Depois do Cândido sair, a tia Mônica olhou para mim e disse:

— Clara, quando Cândido voltar vou falar seriamente com ele, para ele repensar a ideia de ir deixar o bebê na Roda dos enjeitados.

Para ser sincera, aquilo me aliviou e me deixou pensando ao mesmo tempo. Se o nosso filho fosse

deixado na Roda dos enjeitados, ele teria uma melhor condição de vida que nós não temos como oferecer-lhe. Mas, ao mesmo tempo, a tia Mônica deixou a escolha de levar o bebê ou não nas mãos do Candinho, não com a minha ajuda. E Cândido já se decidiu, ele não quer levá-lo e sinto que não posso falar nada para fazê-lo mudar de opinião, mesmo que eu tenha carregado aquele bebê por nove meses com o mínimo de comida que um ser humano precisa para viver. Quando Cândido chegou, sem nada no bolso, eu gritei com uma enorme dor: — O BEBÊ ESTÁ NASCENDO AGORA!

O bebê nasceu depois de longas horas, mas tia Mônica foi rápida e disse:

— Se não levar esse bebê amanhã de manhã para a Roda dos enjeitados, eu mesma o levarei!

— Depois falamos sobre isso, não se passaram nem duas horas desde o nascimento do meu filho, deixe-me aproveitar — Respondeu o Cândido, calmamente.

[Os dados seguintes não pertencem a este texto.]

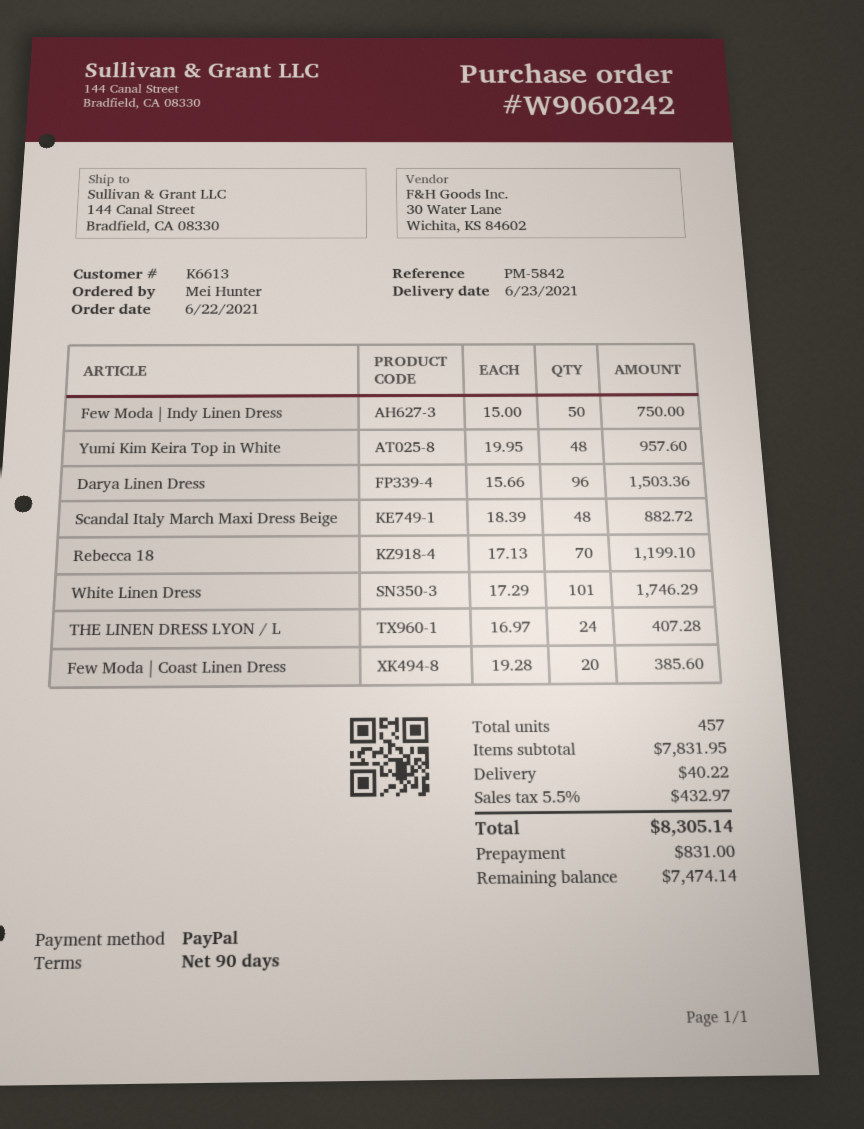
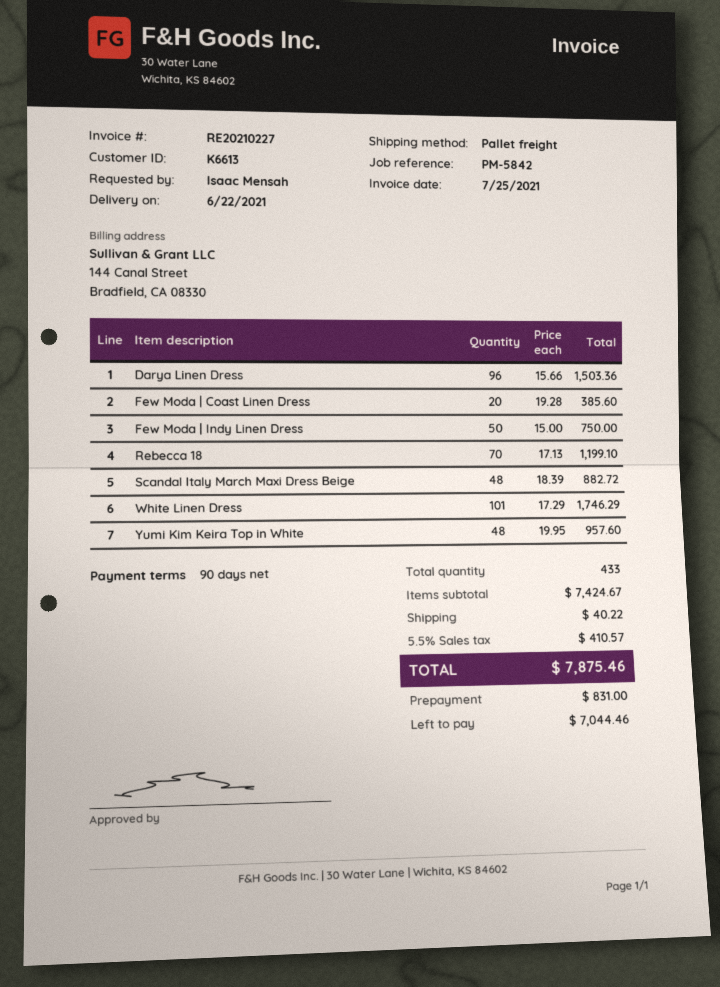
delivery date: 2021-06-23 -> 2021-06-22
ordered by: Mei Hunter -> Isaac Mensah
THE LINEN DRESS LYON / L: 24 x 16.97 = 407.28 -> none
total quantity: 457 -> 433
subtotal: 7831.95 -> 7424.67
tax: 5.5% = 432.97 -> 5.5% = 410.57
total: 8305.14 -> 7875.46
balance: 7474.14 -> 7044.46

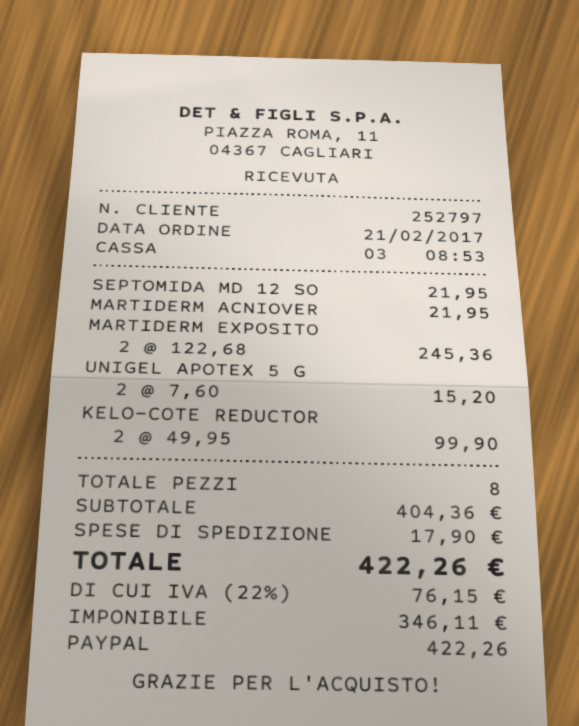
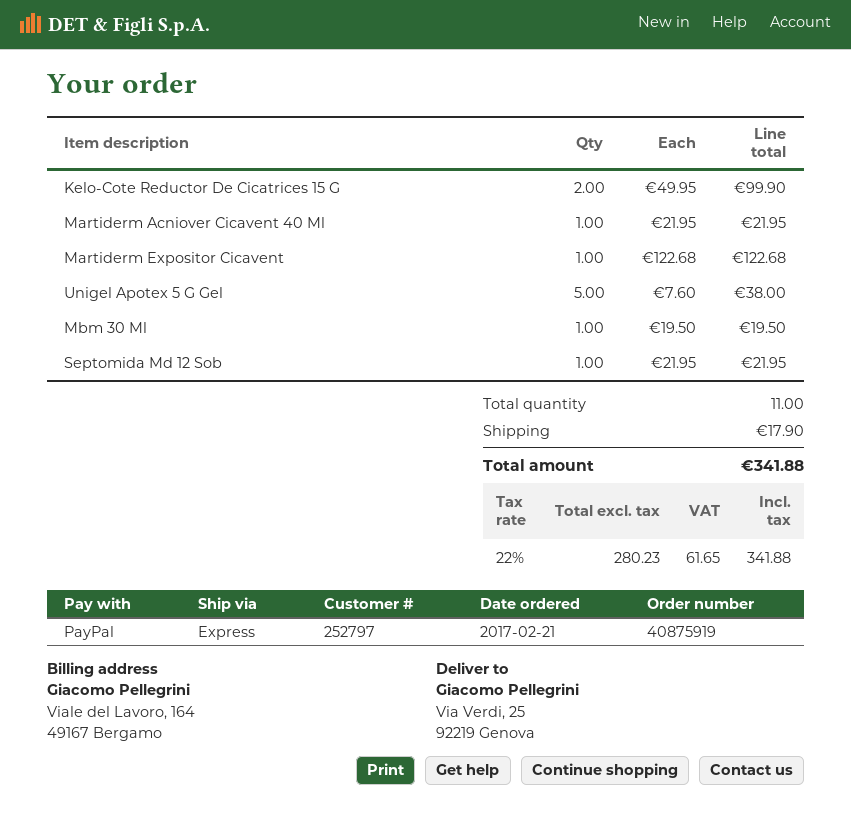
MARTIDERM EXPOSITO: 2 x 122.68 = 245.36 -> 1 x 122.68 = 122.68
UNIGEL APOTEX 5 G: 2 x 7.60 = 15.20 -> 5 x 7.60 = 38.00
Mbm 30 Ml: none -> 1 x 19.50 = 19.50
total quantity: 8 -> 11
net: 346.11 -> 280.23
tax: 22% = 76.15 -> 22% = 61.65
total: 422.26 -> 341.88

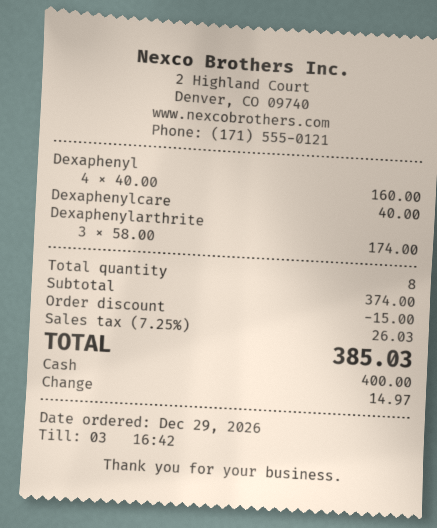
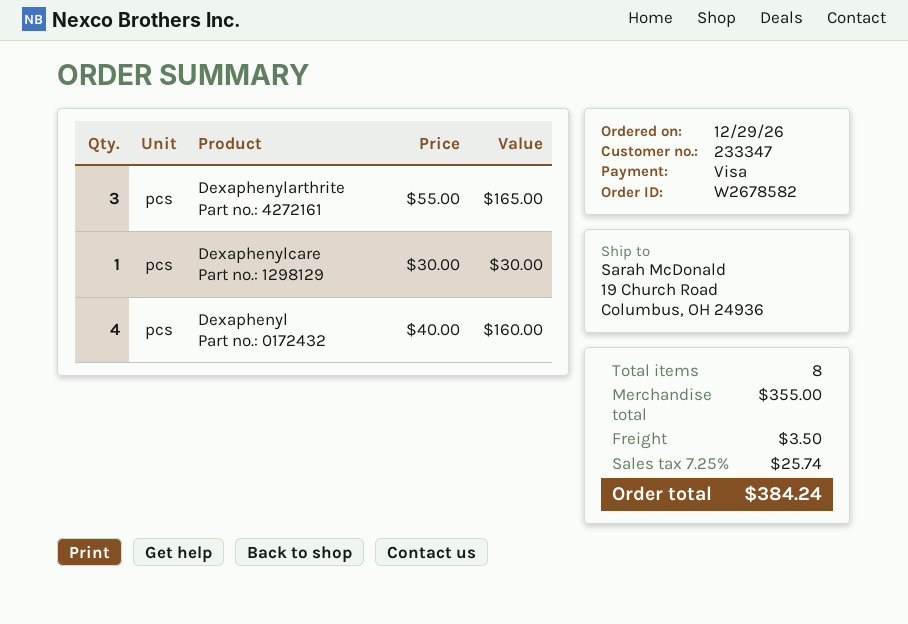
payment method: cash -> Visa
Dexaphenylcare: 1 x 40.00 = 40.00 -> 1 x 30.00 = 30.00
Dexaphenylarthrite: 3 x 58.00 = 174.00 -> 3 x 55.00 = 165.00
subtotal: 374.00 -> 355.00
discount: 15.00 -> none
shipping: none -> 3.50
tax: 7.25% = 26.03 -> 7.25% = 25.74
total: 385.03 -> 384.24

Conseguia pensar somente no tempo. Quanto tempo precisaria esperar para poder ter um pouquinho de paz? Qual seria o futuro do meu filho se ele fosse para a Roda dos enjeitados? Eu, tendo vivido na pele a sensação de não saber o porquê de meus pais não terem me querido… Como podia odiar ou amar tanto alguém, sem mesmo conhecê-lo? Com tudo que estou vivendo agora, acho que finalmente entendi meus pais, eu quero que meu filho tenha uma boa vida e sei que não posso lhe dar isso, talvez, só talvez, minha mãe pensasse do mesmo jeito.

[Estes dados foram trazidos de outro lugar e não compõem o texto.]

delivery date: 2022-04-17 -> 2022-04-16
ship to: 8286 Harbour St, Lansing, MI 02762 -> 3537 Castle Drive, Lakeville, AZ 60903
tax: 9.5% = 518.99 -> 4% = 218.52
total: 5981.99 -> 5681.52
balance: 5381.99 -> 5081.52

Depois de vinte e quatro horas em trabalho de parto, estava exausta, então fui dormir cedo, com o pecado de ir dormir esperando acordar sem o bebê pela casa, e sim na Roda dos enjeitados. Mas, quando acordei, a primeira coisa que eu vi foi o bebê engatinhando pelo chão e olhei assustada e infeliz para o Cândido, que estava com um enorme sorriso no rosto que foi se desmanchando ao ver minha decepção estampada no rosto. Quando percebi que estranhou meu rosto, voltei com o meu rosto normal, sem emoções. Calmamente, perguntei: — O que aconteceu? Por que o bebê não está na Roda dos enjeitados? — Peguei uma escrava e ganhei uma boa grana, não precisamos mais deixar nosso filho lá- Respondeu Cândido, voltando com um enorme sorriso. — Como conseguiu? Como foi? - Perguntei como costumava, fingindo me importar com o trabalho de Candinho, de que não gostava. Não gosto de violência, não sou contra nem a favor da escravidão, não opino, estou acostumada a somente seguir a maioria, não contruir uma opinião própria; somente sei que racismo é algo estruturado e não posso mudar isso, e, graças aos escravos fugitivos que o Cândido devolve para seus donos, ainda não morri de fome.

— Uma fugitiva burra estava simplesmente andando pelas ruas e, quando peguei-a, começou a usar a desculpa de gravidez, é cada coisa que falam para fugir de suas obrigações! - Cândido explicou. — É — Respondi pensativa. Fiquei pensativa, não sei se era verdade ou não; mas essa mulher, imagino que estivesse lutando pelo seu filho, e eu, não. Decidi dar uma chance para esse bebê, não está indo uma maravilha mas também não uma porcaria; na pior das ocasiões acabo morrendo de fome ou pior, perco minha essência e eu mesma no caminho.